🤖 AI Summary
This paper addresses the challenge of jointly preserving structural integrity and enabling unified multimodal guidance (textual and reference-based) in zero-shot image editing. Methodologically: (i) it leverages the diffusion inversion process to extract structural priors from the source image and introduces a timestep-adaptive null-text embedding to mitigate semantic drift; (ii) it proposes a staged latent-space injection strategy—injecting shape priors early and attribute details late in the denoising process; and (iii) it designs a reference-feature-driven cross-attention mechanism to achieve fine-grained semantic alignment.
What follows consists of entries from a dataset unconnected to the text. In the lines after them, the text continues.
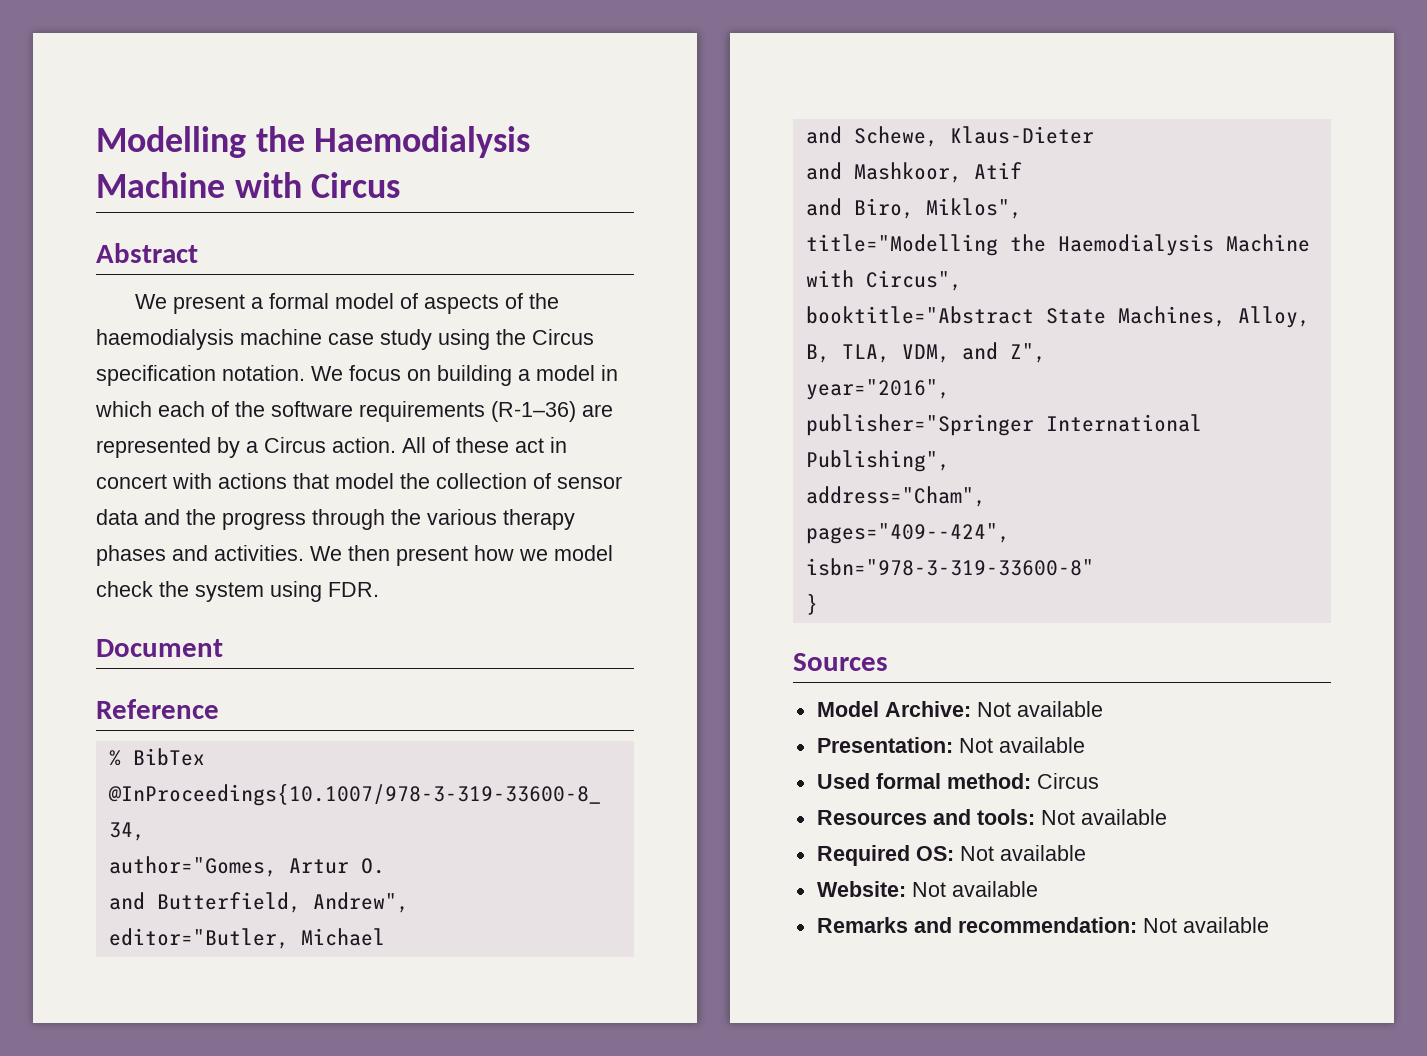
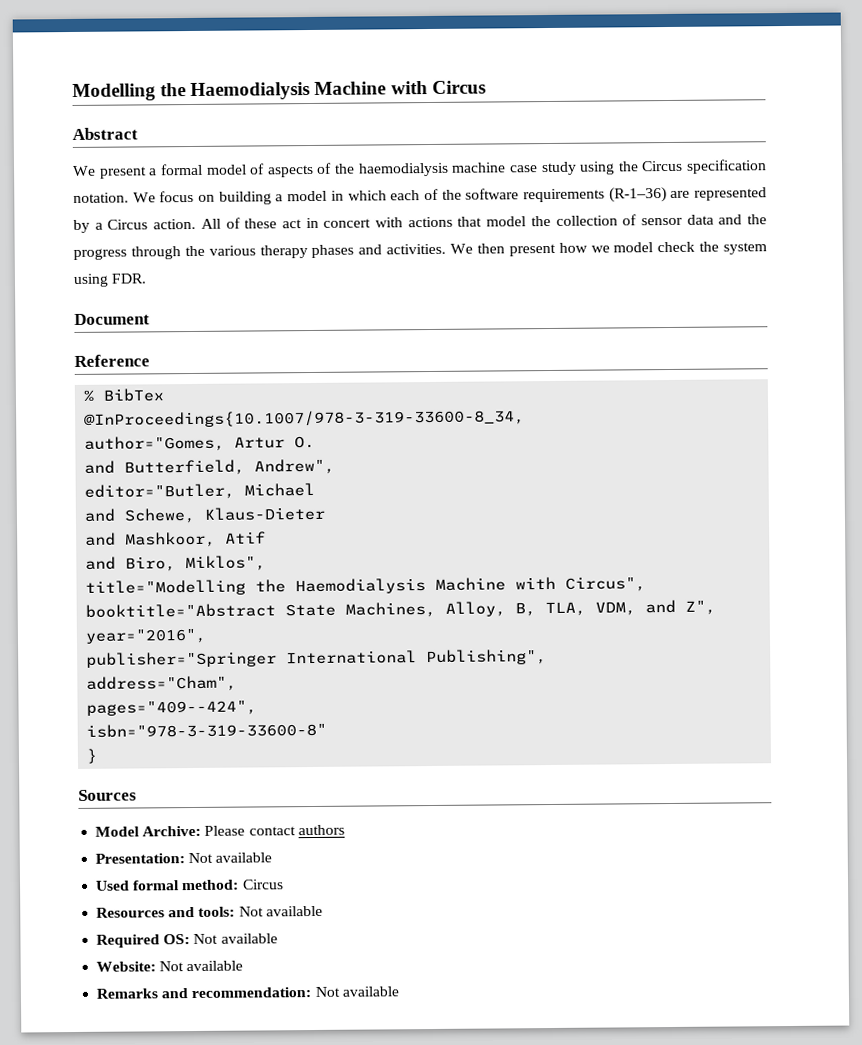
[976,701,1103,717] Not available -> [204,824,345,836] Please contact authors

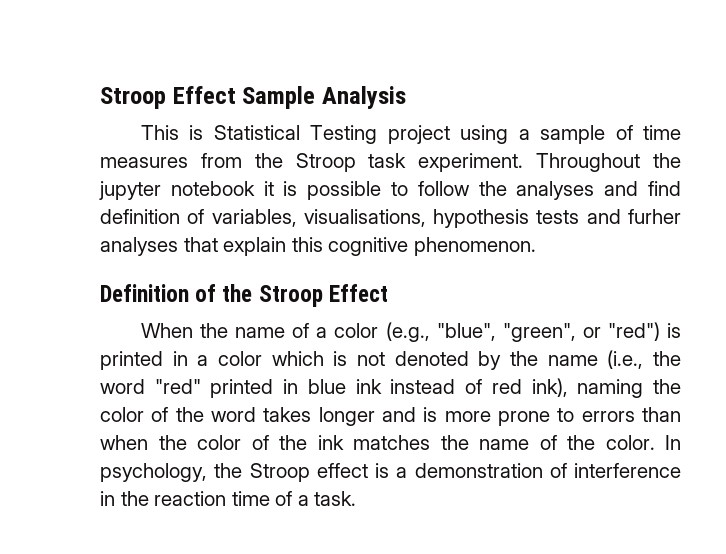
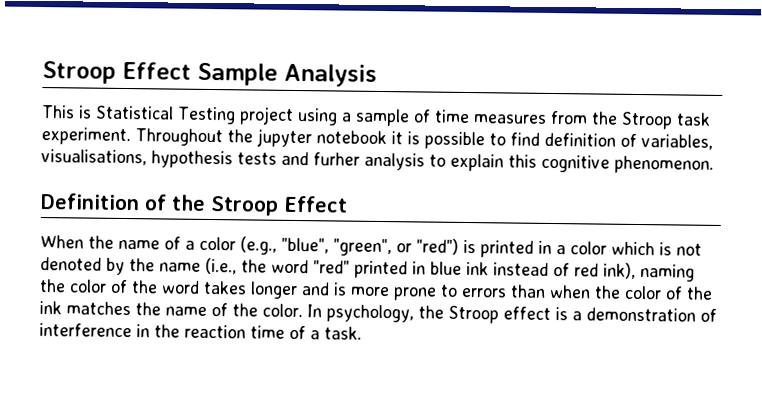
[417,181,639,200] follow the analyses and -> (506, 139) none
[100,237,218,256] analyses that -> [364,152,446,171] analysis to

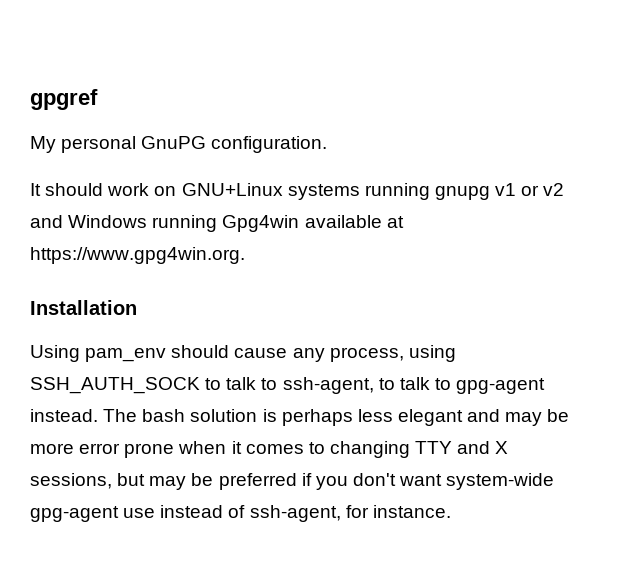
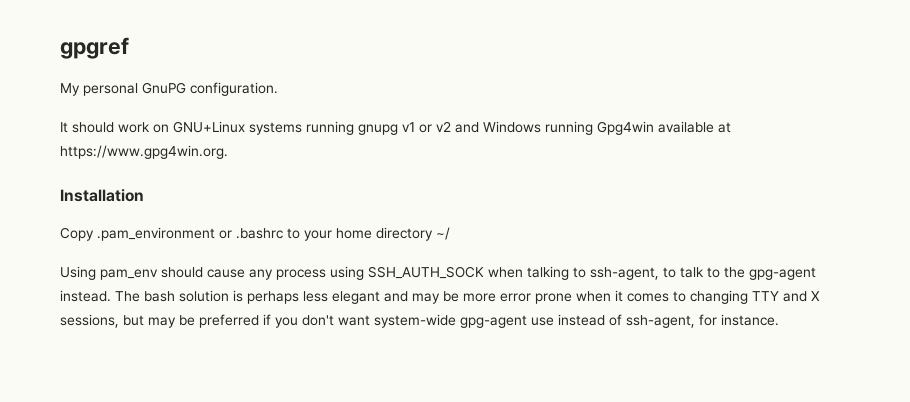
(137, 307) none -> [60,227,450,241] // Copy .pam_environment or .bashrc to your home directory ~/
[329,347,404,362] process, -> [276,269,326,280] process
[205,377,257,390] to talk -> [488,266,569,280] when talking
(451, 384) none -> [724,267,745,278] the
Evaluated on facial expression transfer, texture transformation, and style injection, the method achieves state-of-the-art performance, significantly improving editing diversity, structural fidelity, and cross-task generalization. To our knowledge, it is the first approach to seamlessly unify textual and reference-based guidance within a zero-shot diffusion framework without fine-tuning.
📝 Abstract
We propose a diffusion-based framework for zero-shot image editing that unifies text-guided and reference-guided approaches without requiring fine-tuning. Our method leverages diffusion inversion and timestep-specific null-text embeddings to preserve the structural integrity of the source image. By introducing a stage-wise latent injection strategy-shape injection in early steps and attribute injection in later steps-we enable precise, fine-grained modifications while maintaining global consistency. Cross-attention with reference latents facilitates semantic alignment between the source and reference. Extensive experiments across expression transfer, texture transformation, and style infusion demonstrate state-of-the-art performance, confirming the method's scalability and adaptability to diverse image editing scenarios.